Tell us more about the Nitrous Oxide (NO2), how can one conduct treatments with this?
NO2 is a harmless gas that patients are sometimes required to inhale during treatments. It is also known as laughing gas and it reduces mild pains that patients experience during dental treatments. Not only mild pains, but it can also be used as a pain reducer for those in labor or during delivery. People going through painful treatments like bone marrow transplant can also experience less pain once they are administered NO2. Its equipment is easy to use and safe. NO2 is mandatory at international dental clinics and medical institutions, but sadly doctors here are not aware of its use. I’m the only one using this in Nepal right now.

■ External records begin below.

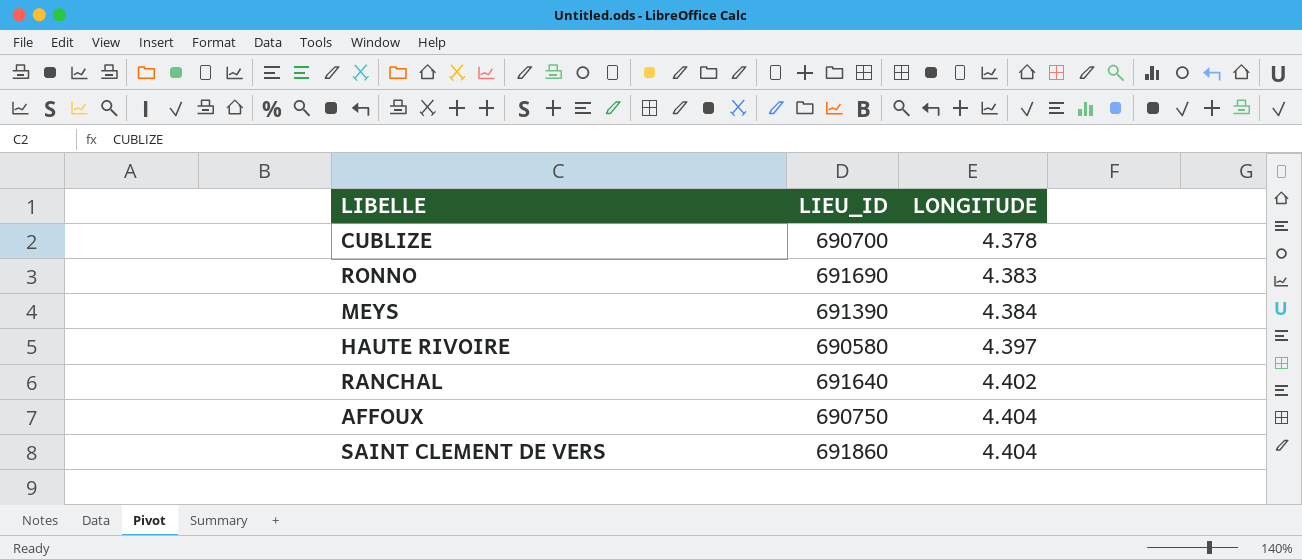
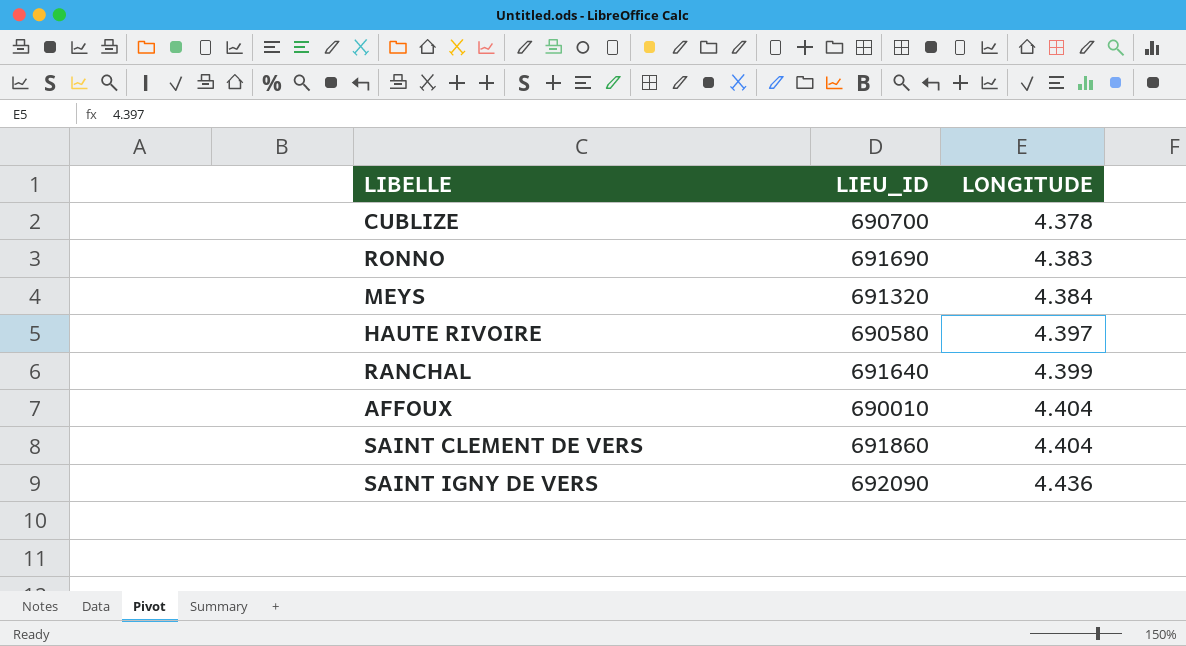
MEYS | LIEU_ID: 691390 -> 691320
RANCHAL | LONGITUDE: 4.402 -> 4.399
AFFOUX | LIEU_ID: 690750 -> 690010
row SAINT IGNY DE VERS: none -> 692090 | 4.436

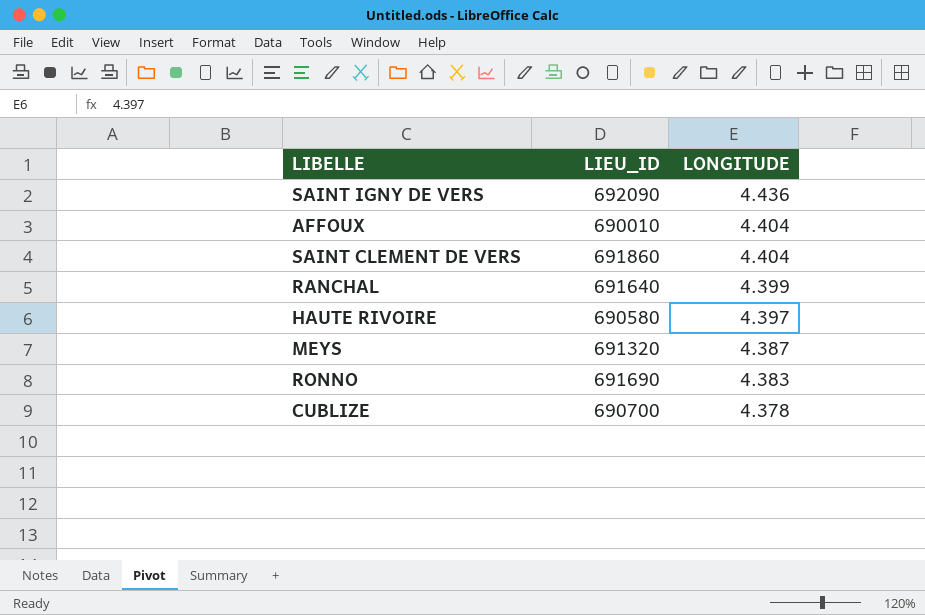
row order: LONGITUDE ascending -> LONGITUDE descending
MEYS | LONGITUDE: 4.384 -> 4.387

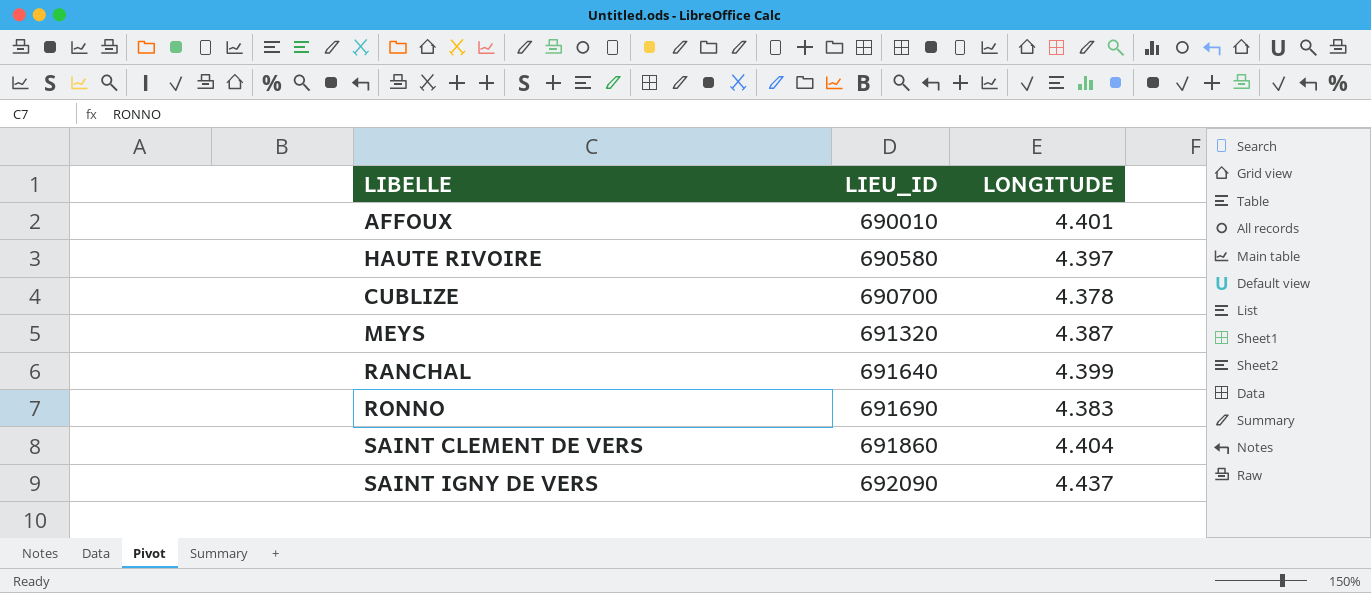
row order: LONGITUDE descending -> LIEU_ID ascending
AFFOUX | LONGITUDE: 4.404 -> 4.401
SAINT IGNY DE VERS | LONGITUDE: 4.436 -> 4.437

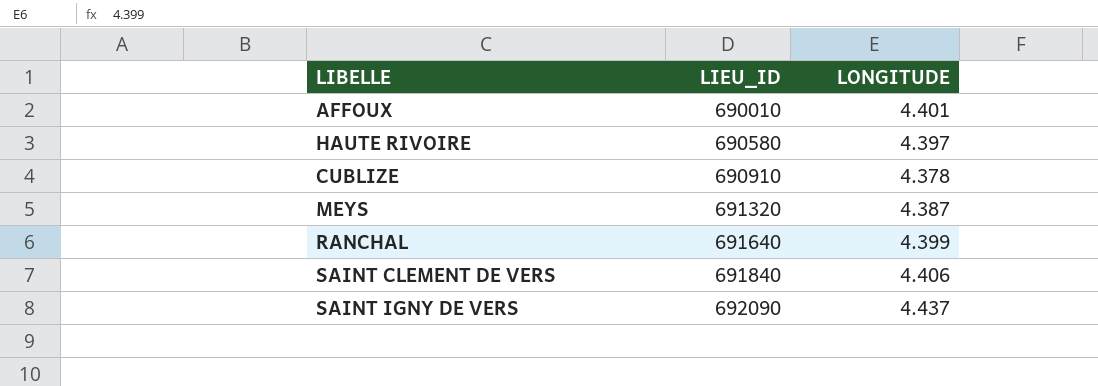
row RONNO: 691690 | 4.383 -> none
CUBLIZE | LIEU_ID: 690700 -> 690910
SAINT CLEMENT DE VERS | LIEU_ID: 691860 -> 691840
SAINT CLEMENT DE VERS | LONGITUDE: 4.404 -> 4.406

Any suggestion you would like to give as a pediatric dentist?
First of all, I suggest every hospital and clinic to use NO2 in all medical practices. Then, I suggest expecting mothers to visit pediatric dentist for prenatal counseling preferably in the beginning of second trimester. Mother’s oral problems may affect the baby too. It will help you avoid any potential problem related to oral cavity and reduce its effect on overall health of the newborn. Also, a child’s first visit to the dentist should be as soon as the first tooth appears, which is around six to seven months of age. Prevention is better than taking the burden of the disease.